[Start of Attachment]

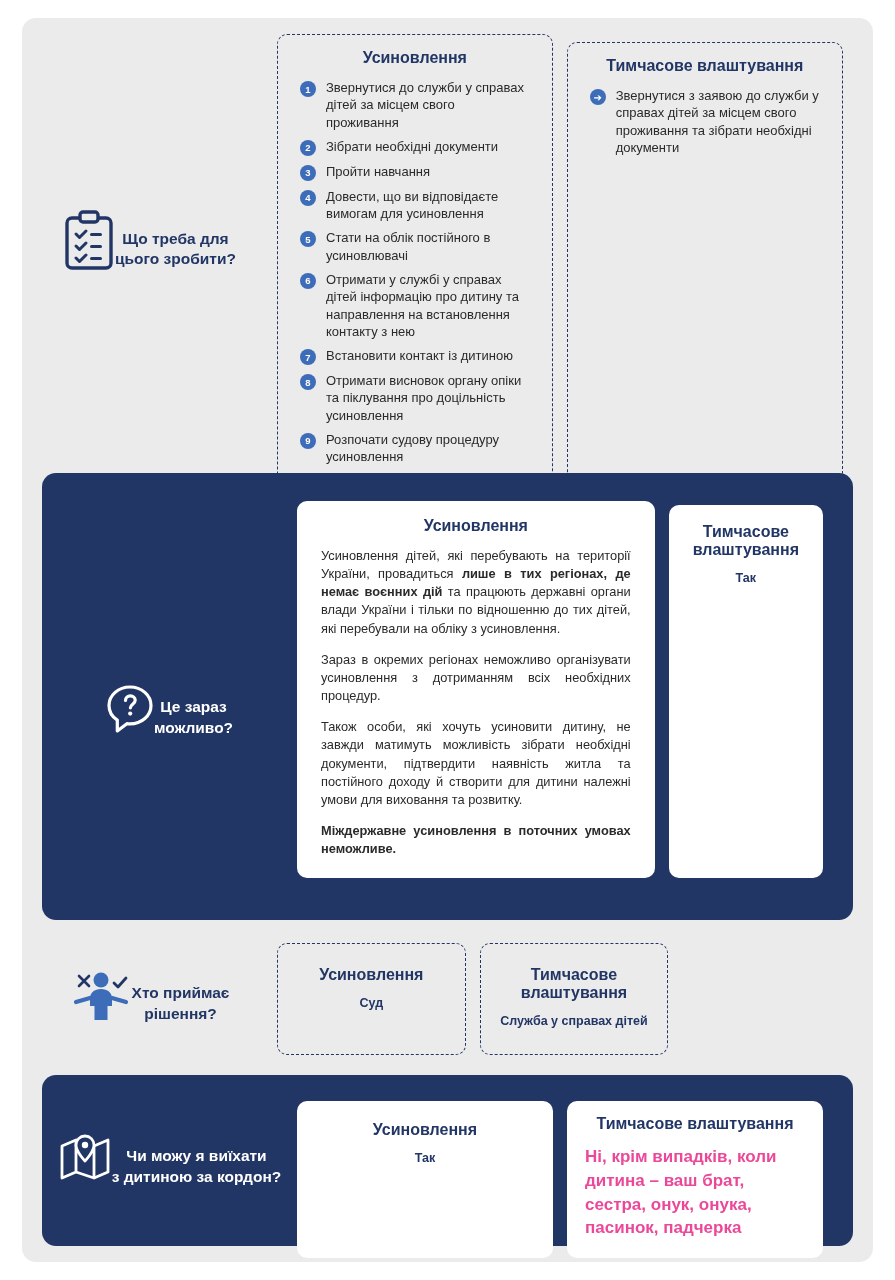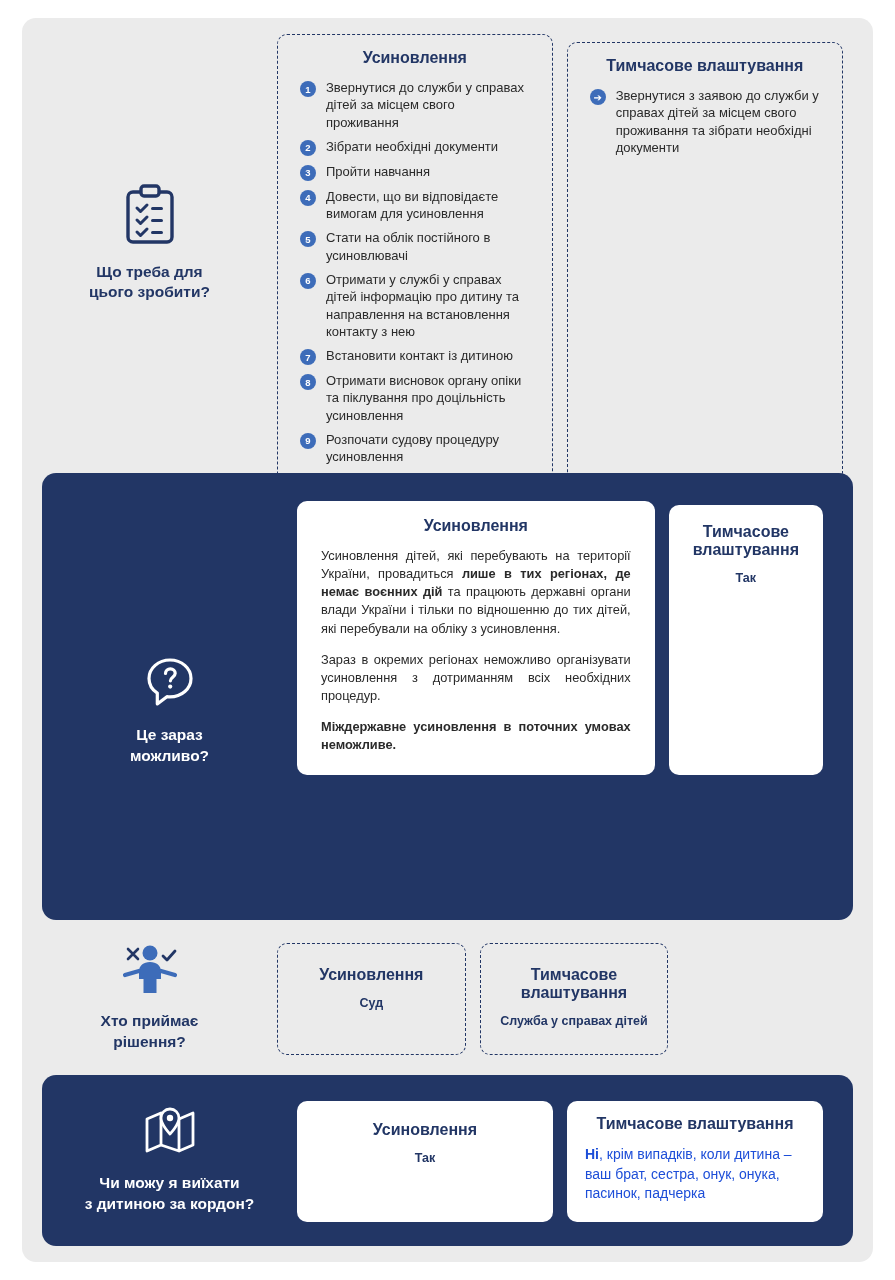--- a/index.html
+++ b/index.html
@@ -33,21 +33,20 @@
     align-items: flex-start;
   }
   .section.dark {
     background: #223665;
     border-radius: 14px;
   }
   .label-col {
     width: 255px;
     flex: 0 0 255px;
     display: flex;
-    flex-direction: column;
     align-items: center;
     justify-content: center;
     text-align: center;
   }
   .label-text {
     font-size: 15.5px;
     font-weight: bold;
     line-height: 1.3;
     color: #223665;
     margin-top: 12px;
@@ -148,24 +147,25 @@
   .para.bold-line { font-weight: bold; }
 
   
   .row2 {
     display: flex;
     gap: 14px;
   }
   .row2 > .card { flex: 1 1 0; }
 
   .body-text {
-    font-size: 14px;
+    font-size: 17px;
     line-height: 1.4;
-    color: #1d4ed8;
+    color: #ec4899;
     text-align: center;
+    font-weight: bold;
   }
   .body-text.left { text-align: left; }
 
   
   .icon { display: block; }
 </style>
 </head>
 <body>
 
 <div class="page">
@@ -263,20 +263,23 @@
 
     <div class="cards-col" style="padding-top:28px;">
       <div class="card solid-white" style="padding:16px 24px 20px 24px;">
         <div class="card-title">Усиновлення</div>
         <p class="para">
           <span>Усиновлення дітей, які перебувають на території України, провадиться </span><b>лише в тих регіонах, де немає воєнних дій</b><span> та працюють державні органи влади України і тільки по відношенню до тих дітей, які перебували на обліку з усиновлення.</span>
         </p>
         <p class="para">
           <span>Зараз в окремих регіонах неможливо організувати усиновлення з дотриманням всіх необхідних процедур.</span>
         </p>
+        <p class="para">
+          <span>Також особи, які хочуть усиновити дитину, не завжди матимуть можливість зібрати необхідні документи, підтвердити наявність житла та постійного доходу й створити для дитини належні умови для виховання та розвитку.</span>
+        </p>
         <p class="para bold-line">
           <span>Міждержавне усиновлення в поточних умовах неможливе.</span>
         </p>
       </div>
 
       <div class="card solid-white" style="padding:18px 24px 22px 24px; margin-top:4px;">
         <div class="card-title">Тимчасове влаштування</div>
         <div class="card-sub">Так</div>
       </div>
     </div>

[End of Attachment]

● THE TASK: On how many lines above does the word "color" appear? Answer with that figure only.

● EXERCISE ANSWER: 3